Return exactly the span of lines in the following data that opens with the line containing "1992: none -> 48" and closes with the line containing "1.8.2024: 24 -> none". Include nothing else.

*** Begin section ***

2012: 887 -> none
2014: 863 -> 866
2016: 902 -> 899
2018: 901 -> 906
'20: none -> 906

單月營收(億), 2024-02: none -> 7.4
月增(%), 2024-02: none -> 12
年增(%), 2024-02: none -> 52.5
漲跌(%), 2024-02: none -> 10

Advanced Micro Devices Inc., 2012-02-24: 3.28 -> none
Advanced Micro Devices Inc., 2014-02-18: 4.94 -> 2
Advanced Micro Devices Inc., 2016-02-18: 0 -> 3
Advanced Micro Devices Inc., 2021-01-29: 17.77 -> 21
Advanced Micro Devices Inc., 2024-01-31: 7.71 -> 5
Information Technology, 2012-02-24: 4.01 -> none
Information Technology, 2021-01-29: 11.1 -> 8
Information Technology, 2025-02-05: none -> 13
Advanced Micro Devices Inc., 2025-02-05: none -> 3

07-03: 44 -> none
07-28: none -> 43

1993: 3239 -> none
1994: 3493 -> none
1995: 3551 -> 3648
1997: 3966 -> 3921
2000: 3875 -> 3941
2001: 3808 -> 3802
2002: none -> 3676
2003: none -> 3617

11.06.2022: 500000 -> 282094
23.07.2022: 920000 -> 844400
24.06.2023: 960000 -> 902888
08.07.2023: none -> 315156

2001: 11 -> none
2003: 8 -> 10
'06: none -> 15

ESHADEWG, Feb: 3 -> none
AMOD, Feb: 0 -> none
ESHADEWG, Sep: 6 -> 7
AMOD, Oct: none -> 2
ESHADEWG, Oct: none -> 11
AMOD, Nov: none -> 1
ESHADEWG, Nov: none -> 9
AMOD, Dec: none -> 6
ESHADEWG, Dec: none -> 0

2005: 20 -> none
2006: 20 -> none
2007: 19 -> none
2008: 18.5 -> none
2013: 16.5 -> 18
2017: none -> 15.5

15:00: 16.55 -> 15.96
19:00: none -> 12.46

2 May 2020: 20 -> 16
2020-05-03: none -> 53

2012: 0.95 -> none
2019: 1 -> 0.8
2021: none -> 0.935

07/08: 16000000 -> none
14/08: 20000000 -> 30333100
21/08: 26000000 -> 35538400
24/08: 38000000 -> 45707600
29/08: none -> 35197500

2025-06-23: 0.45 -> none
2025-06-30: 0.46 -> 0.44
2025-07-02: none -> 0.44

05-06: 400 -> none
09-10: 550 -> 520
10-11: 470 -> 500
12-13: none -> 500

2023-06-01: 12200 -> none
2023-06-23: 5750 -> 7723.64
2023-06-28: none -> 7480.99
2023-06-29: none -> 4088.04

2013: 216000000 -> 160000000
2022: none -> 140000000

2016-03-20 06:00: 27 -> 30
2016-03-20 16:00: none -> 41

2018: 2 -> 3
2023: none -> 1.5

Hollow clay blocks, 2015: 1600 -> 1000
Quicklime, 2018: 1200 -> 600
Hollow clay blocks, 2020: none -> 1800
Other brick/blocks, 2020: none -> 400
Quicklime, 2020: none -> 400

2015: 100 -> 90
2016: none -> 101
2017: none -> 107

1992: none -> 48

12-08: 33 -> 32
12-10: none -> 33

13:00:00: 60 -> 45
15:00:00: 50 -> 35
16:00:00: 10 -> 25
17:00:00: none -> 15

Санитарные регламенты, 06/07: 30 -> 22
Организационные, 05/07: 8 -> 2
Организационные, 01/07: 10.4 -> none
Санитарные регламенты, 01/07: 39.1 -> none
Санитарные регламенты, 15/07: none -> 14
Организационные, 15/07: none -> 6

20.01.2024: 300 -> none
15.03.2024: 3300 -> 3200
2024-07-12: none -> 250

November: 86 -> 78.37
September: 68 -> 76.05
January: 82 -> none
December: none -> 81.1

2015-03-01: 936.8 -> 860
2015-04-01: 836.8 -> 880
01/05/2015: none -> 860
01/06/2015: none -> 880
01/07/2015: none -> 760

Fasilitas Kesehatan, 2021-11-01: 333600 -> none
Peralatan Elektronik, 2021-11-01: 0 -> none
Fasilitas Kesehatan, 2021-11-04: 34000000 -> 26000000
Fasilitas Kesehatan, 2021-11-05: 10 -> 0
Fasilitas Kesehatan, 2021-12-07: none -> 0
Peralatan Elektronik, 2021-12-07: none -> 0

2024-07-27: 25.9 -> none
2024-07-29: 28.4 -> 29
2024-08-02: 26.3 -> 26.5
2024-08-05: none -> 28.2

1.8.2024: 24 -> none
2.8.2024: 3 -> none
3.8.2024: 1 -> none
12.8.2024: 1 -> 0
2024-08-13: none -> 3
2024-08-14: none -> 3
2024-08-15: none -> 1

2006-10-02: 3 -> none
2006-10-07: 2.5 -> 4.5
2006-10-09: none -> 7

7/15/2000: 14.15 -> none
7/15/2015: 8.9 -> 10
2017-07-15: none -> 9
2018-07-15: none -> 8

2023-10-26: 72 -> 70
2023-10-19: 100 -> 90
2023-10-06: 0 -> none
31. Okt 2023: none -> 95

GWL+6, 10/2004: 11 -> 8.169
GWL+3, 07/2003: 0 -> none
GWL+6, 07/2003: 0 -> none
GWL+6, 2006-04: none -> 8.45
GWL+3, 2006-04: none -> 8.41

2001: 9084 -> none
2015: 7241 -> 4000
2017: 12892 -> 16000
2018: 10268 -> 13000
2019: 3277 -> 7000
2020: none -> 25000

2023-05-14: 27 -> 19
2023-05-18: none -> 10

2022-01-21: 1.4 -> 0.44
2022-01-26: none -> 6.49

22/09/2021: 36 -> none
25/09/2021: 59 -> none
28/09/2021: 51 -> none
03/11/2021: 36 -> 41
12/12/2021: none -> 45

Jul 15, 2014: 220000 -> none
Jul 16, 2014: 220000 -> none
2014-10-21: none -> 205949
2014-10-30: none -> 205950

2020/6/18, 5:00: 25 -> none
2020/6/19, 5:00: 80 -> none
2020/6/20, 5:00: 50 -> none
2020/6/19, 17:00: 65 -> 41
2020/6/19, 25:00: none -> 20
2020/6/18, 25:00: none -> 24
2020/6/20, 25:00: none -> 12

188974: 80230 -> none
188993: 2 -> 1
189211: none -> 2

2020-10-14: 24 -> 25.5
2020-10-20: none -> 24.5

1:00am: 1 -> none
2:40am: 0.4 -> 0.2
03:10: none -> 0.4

*** End section ***

§ **ANSWER AREA**:
1992: none -> 48

12-08: 33 -> 32
12-10: none -> 33

13:00:00: 60 -> 45
15:00:00: 50 -> 35
16:00:00: 10 -> 25
17:00:00: none -> 15

Санитарные регламенты, 06/07: 30 -> 22
Организационные, 05/07: 8 -> 2
Организационные, 01/07: 10.4 -> none
Санитарные регламенты, 01/07: 39.1 -> none
Санитарные регламенты, 15/07: none -> 14
Организационные, 15/07: none -> 6

20.01.2024: 300 -> none
15.03.2024: 3300 -> 3200
2024-07-12: none -> 250

November: 86 -> 78.37
September: 68 -> 76.05
January: 82 -> none
December: none -> 81.1

2015-03-01: 936.8 -> 860
2015-04-01: 836.8 -> 880
01/05/2015: none -> 860
01/06/2015: none -> 880
01/07/2015: none -> 760

Fasilitas Kesehatan, 2021-11-01: 333600 -> none
Peralatan Elektronik, 2021-11-01: 0 -> none
Fasilitas Kesehatan, 2021-11-04: 34000000 -> 26000000
Fasilitas Kesehatan, 2021-11-05: 10 -> 0
Fasilitas Kesehatan, 2021-12-07: none -> 0
Peralatan Elektronik, 2021-12-07: none -> 0

2024-07-27: 25.9 -> none
2024-07-29: 28.4 -> 29
2024-08-02: 26.3 -> 26.5
2024-08-05: none -> 28.2

1.8.2024: 24 -> none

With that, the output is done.